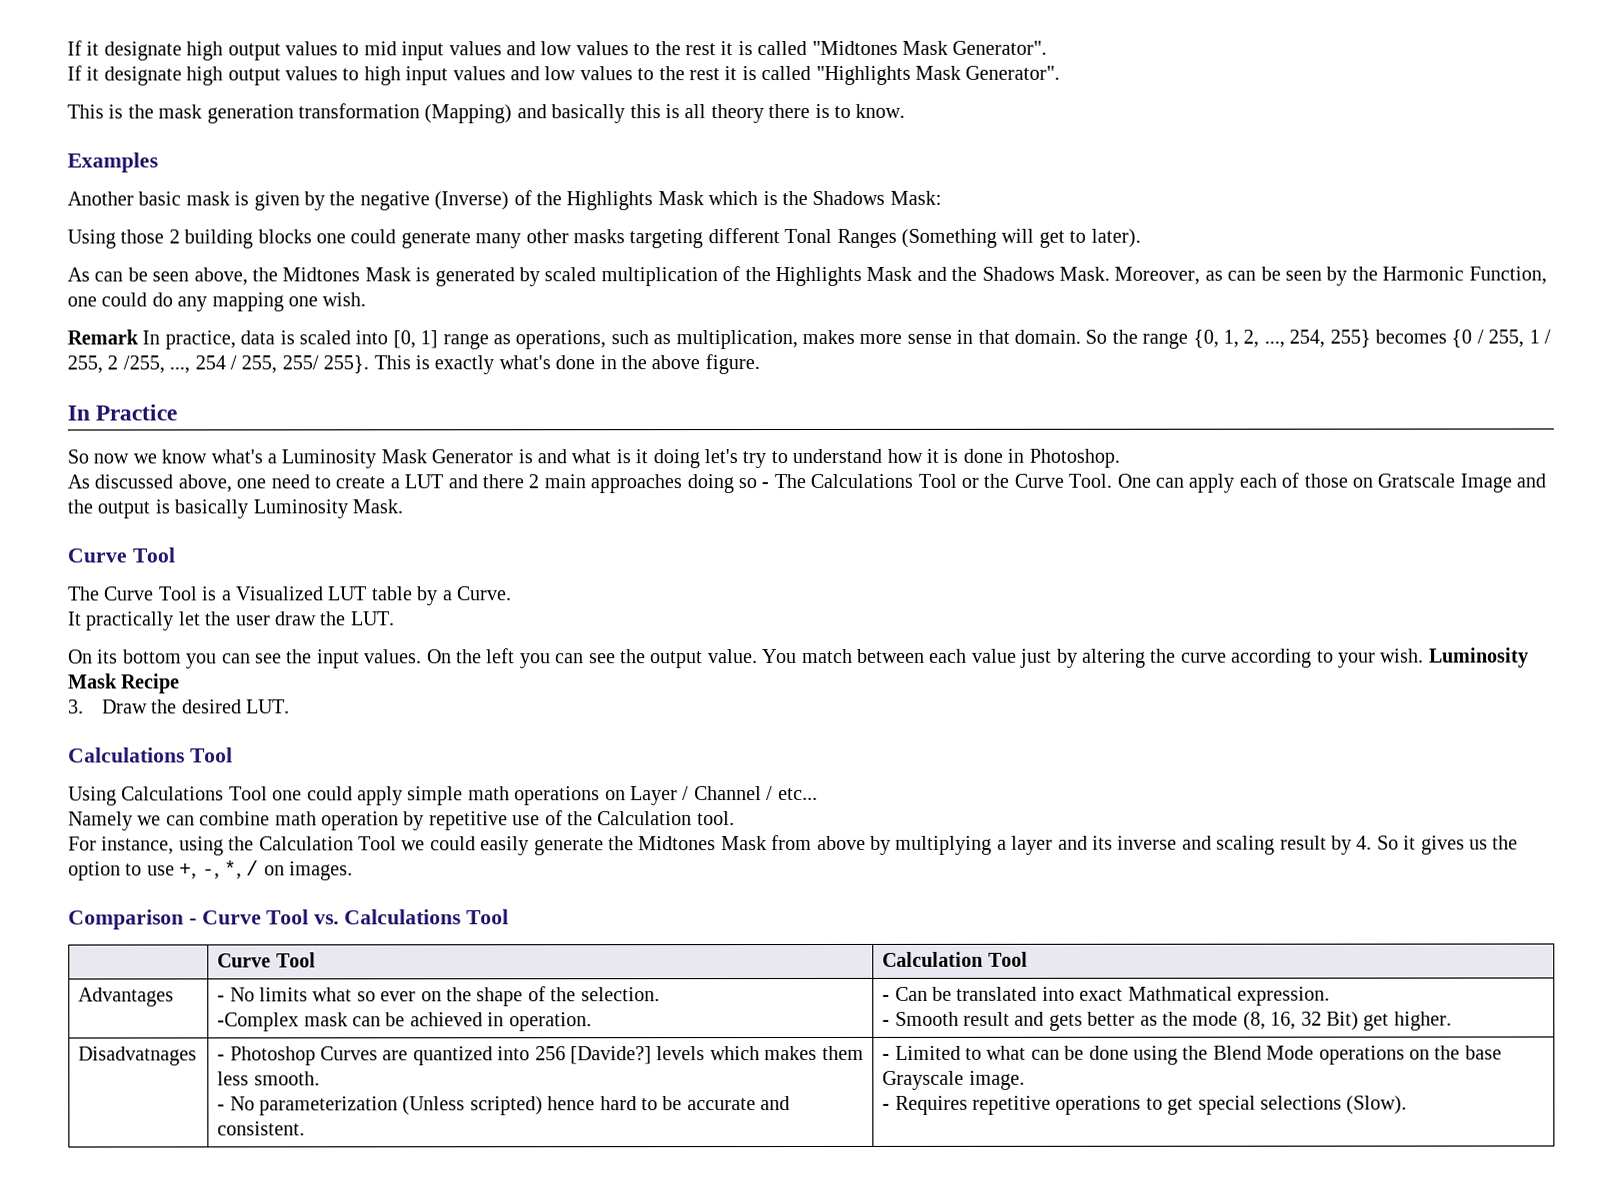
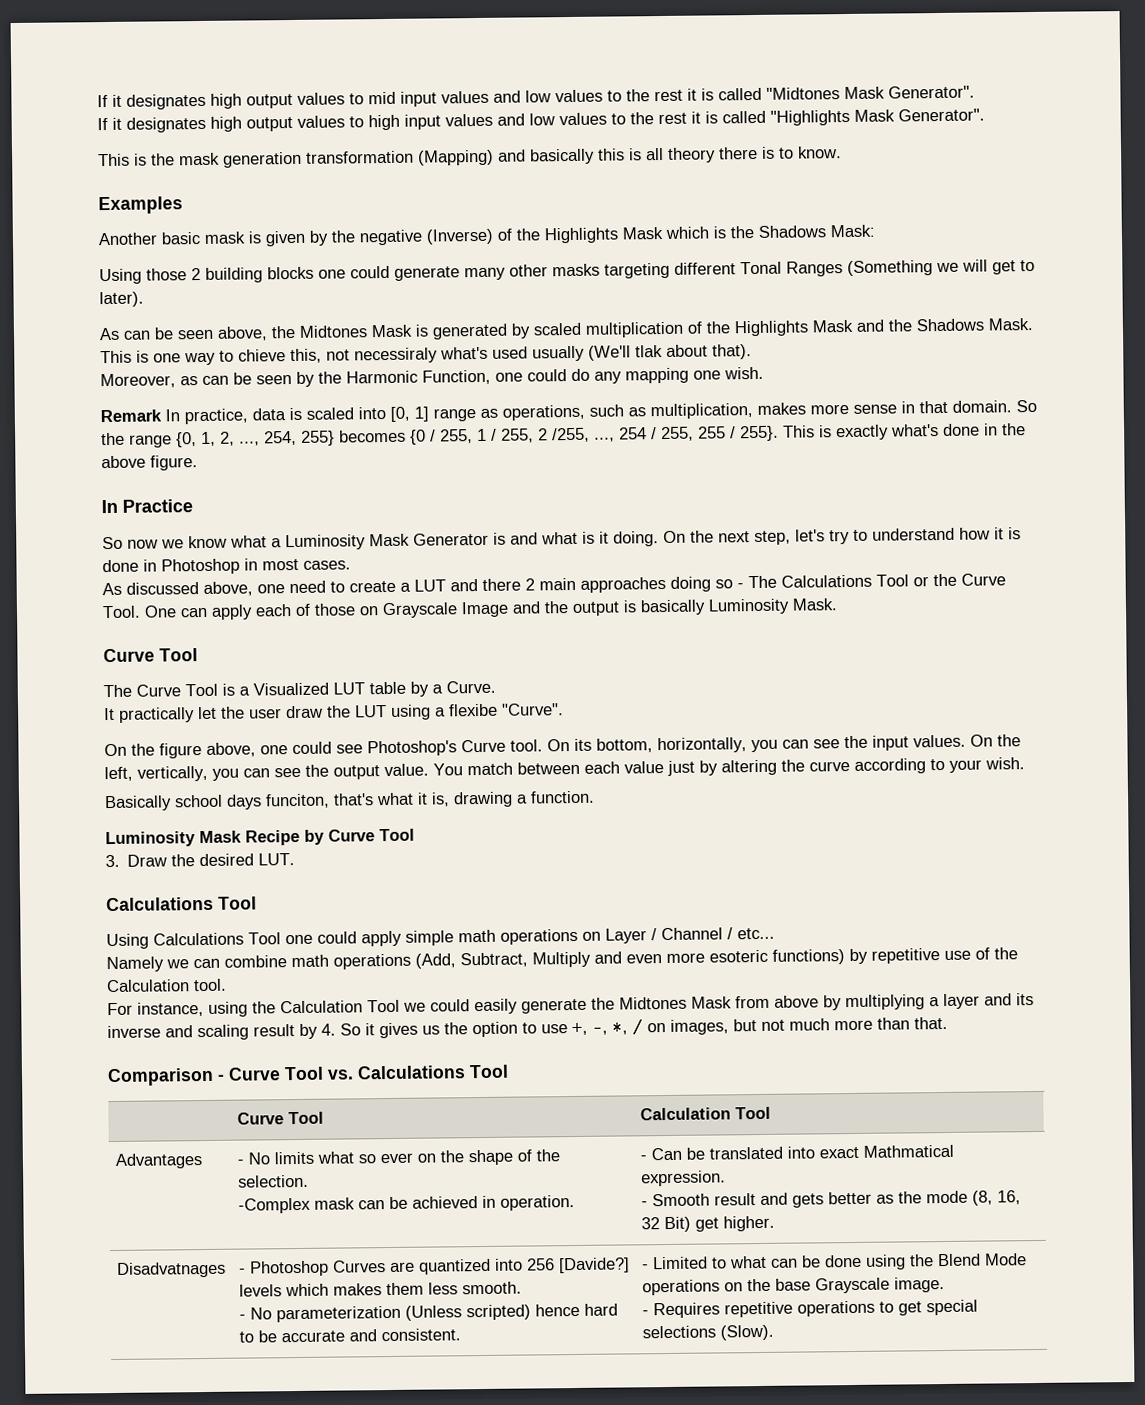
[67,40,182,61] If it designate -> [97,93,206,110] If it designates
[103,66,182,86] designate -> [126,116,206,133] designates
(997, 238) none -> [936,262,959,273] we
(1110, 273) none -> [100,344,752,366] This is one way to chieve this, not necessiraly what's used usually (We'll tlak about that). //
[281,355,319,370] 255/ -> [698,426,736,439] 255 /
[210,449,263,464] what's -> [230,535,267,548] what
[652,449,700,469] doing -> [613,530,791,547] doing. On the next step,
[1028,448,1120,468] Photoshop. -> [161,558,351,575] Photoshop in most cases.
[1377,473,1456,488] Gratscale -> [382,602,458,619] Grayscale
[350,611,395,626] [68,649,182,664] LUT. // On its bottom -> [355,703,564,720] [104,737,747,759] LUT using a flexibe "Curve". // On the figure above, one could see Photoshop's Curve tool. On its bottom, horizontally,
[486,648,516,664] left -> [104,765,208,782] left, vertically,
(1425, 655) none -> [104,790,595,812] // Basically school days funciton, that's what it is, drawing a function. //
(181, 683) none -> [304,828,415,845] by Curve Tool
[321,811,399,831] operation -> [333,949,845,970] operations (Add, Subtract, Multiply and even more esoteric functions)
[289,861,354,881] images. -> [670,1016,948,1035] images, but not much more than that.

—————

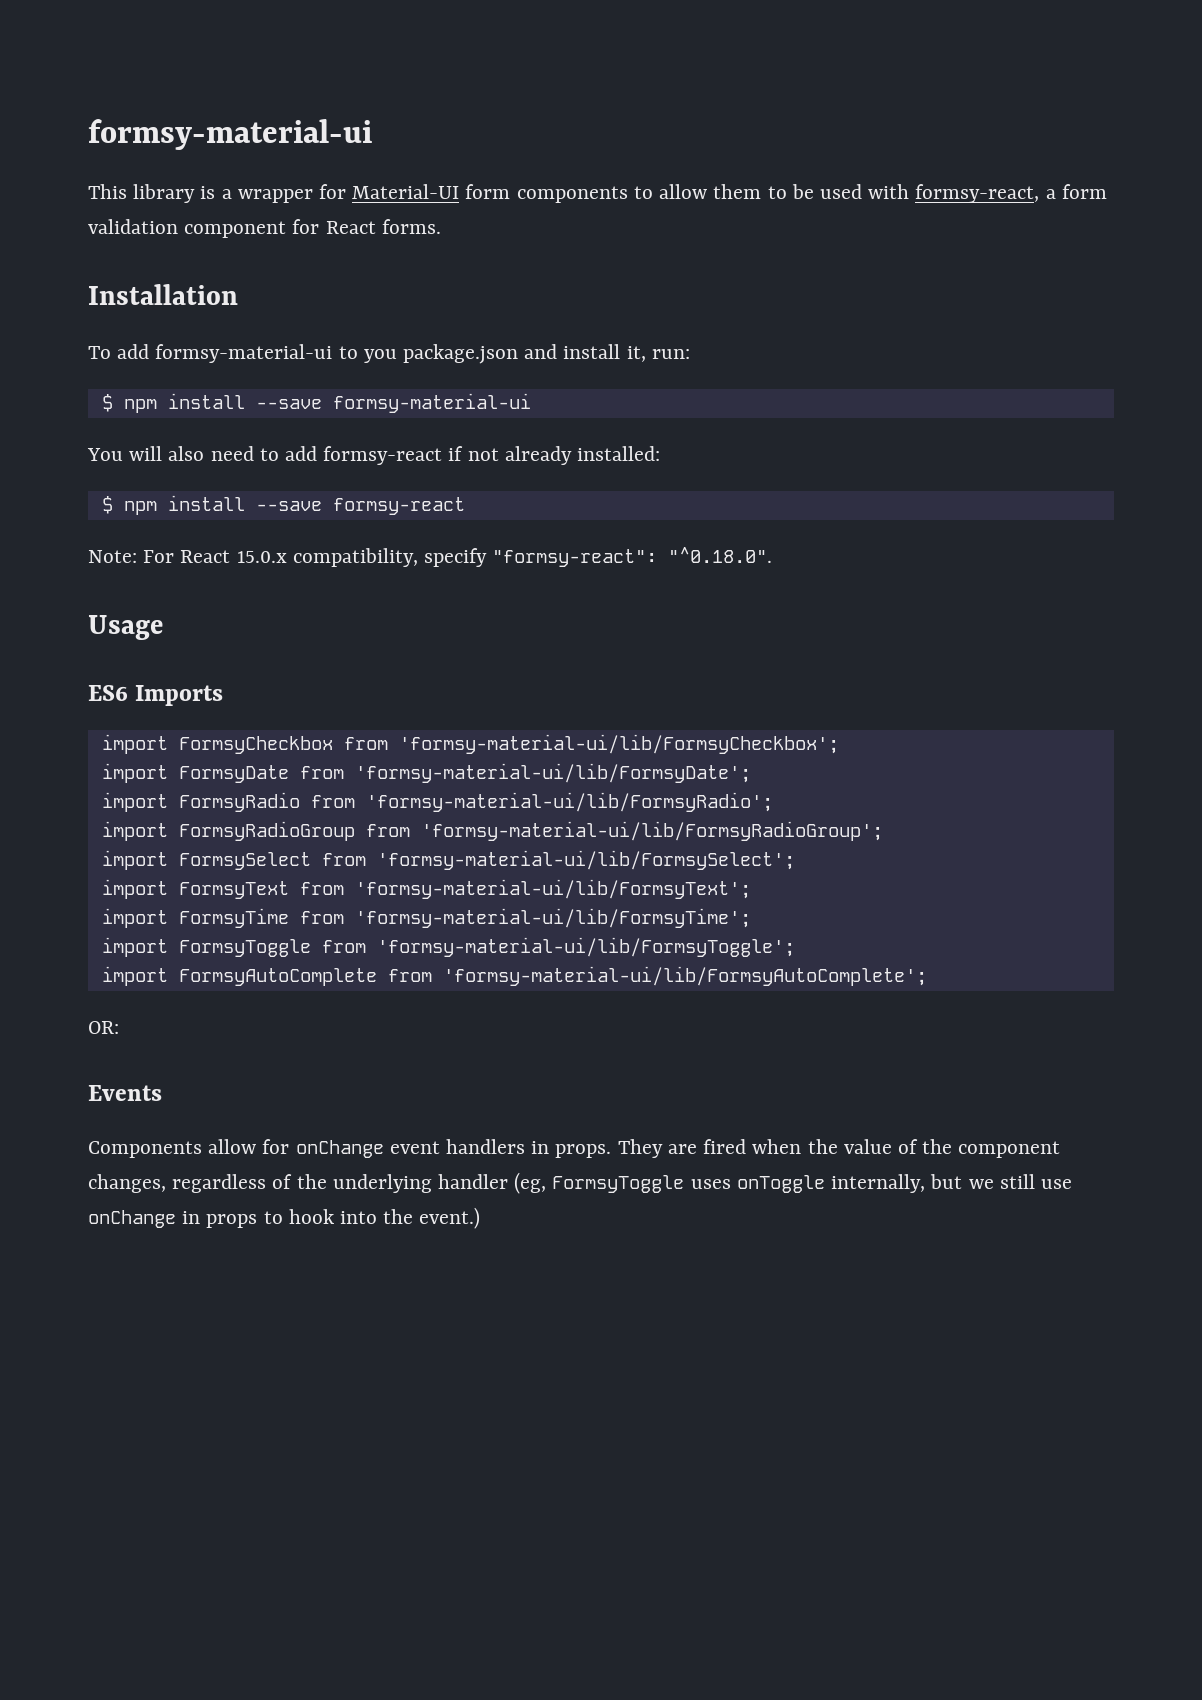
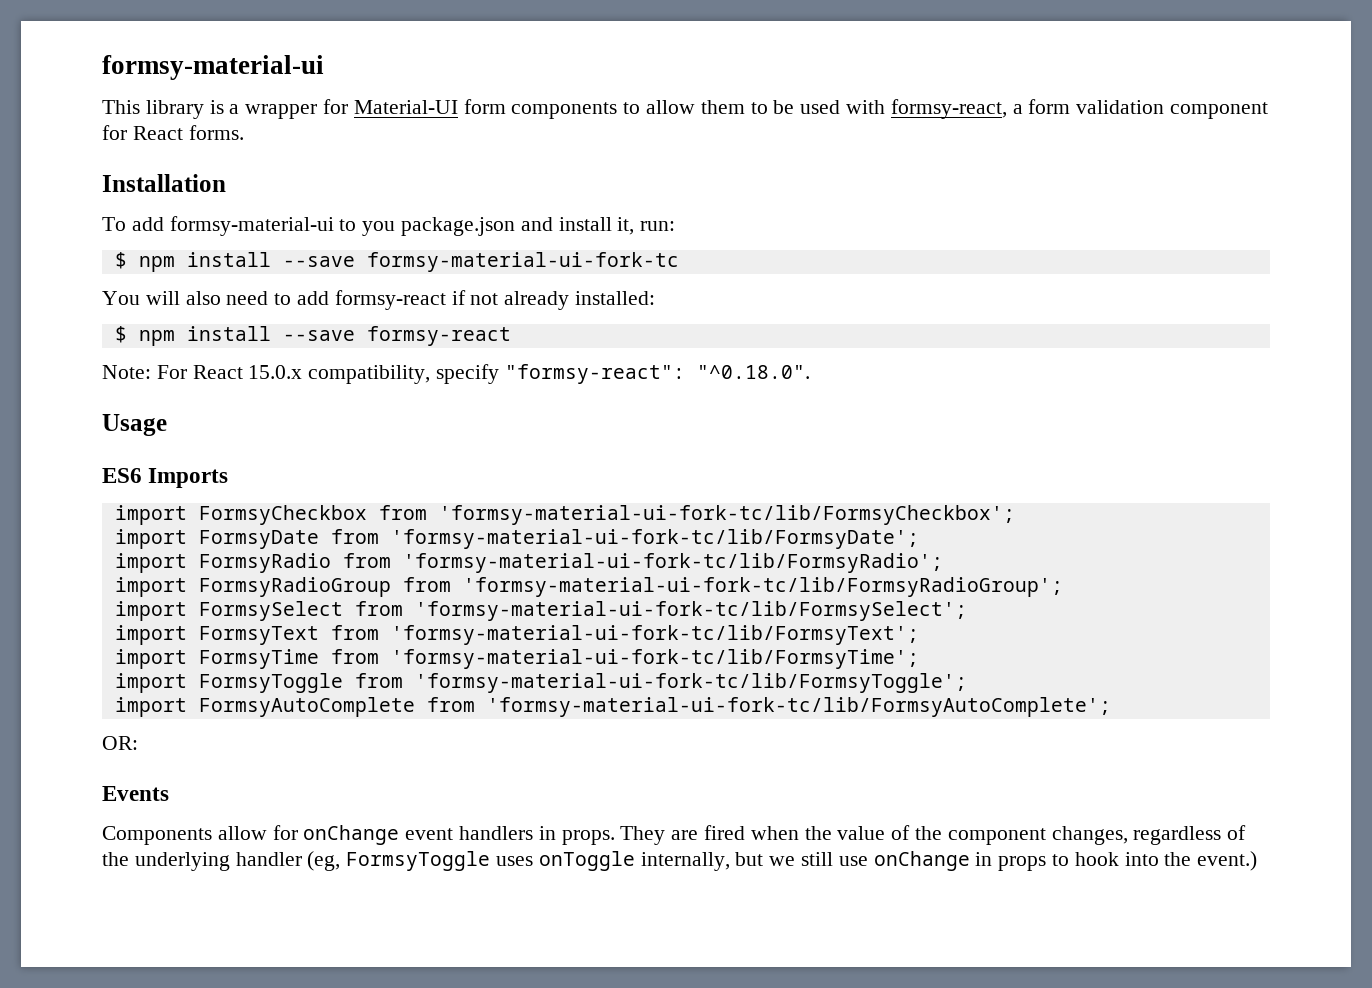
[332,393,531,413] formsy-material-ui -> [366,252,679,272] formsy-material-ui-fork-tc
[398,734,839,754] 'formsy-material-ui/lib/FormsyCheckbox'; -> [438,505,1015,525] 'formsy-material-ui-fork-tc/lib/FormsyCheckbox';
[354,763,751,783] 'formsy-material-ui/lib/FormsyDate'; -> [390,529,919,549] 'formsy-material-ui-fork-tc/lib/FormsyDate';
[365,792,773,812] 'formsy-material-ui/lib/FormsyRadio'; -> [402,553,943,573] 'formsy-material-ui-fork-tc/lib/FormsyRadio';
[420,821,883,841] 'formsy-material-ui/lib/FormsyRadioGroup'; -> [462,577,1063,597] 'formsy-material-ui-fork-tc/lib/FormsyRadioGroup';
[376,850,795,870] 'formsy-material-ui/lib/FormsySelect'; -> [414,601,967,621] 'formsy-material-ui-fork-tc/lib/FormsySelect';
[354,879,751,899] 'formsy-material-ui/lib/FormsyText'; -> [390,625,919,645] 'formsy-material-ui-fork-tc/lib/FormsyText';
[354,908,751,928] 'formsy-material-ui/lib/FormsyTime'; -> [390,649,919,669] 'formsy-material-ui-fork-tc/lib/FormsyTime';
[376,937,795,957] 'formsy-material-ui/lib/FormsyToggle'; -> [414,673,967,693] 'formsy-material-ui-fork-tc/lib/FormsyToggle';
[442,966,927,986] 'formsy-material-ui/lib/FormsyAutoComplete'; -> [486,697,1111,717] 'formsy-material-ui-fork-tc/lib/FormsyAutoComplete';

—————

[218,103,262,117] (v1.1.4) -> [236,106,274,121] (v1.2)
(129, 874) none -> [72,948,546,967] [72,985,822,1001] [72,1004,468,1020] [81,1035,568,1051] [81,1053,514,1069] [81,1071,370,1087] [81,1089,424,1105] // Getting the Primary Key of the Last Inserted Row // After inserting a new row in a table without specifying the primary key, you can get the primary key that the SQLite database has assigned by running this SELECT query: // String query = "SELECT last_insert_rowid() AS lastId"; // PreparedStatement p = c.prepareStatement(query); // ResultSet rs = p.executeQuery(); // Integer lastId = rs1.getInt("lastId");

—————

### [What the task requires]
Scan the records above for the lines holding "[1028,448,1120,468] Photoshop. ->" and "(181, 683) none". Transcribe those two and every line between them word for word, and no others.

### [Exercise answer]
[1028,448,1120,468] Photoshop. -> [161,558,351,575] Photoshop in most cases.
[1377,473,1456,488] Gratscale -> [382,602,458,619] Grayscale
[350,611,395,626] [68,649,182,664] LUT. // On its bottom -> [355,703,564,720] [104,737,747,759] LUT using a flexibe "Curve". // On the figure above, one could see Photoshop's Curve tool. On its bottom, horizontally,
[486,648,516,664] left -> [104,765,208,782] left, vertically,
(1425, 655) none -> [104,790,595,812] // Basically school days funciton, that's what it is, drawing a function. //
(181, 683) none -> [304,828,415,845] by Curve Tool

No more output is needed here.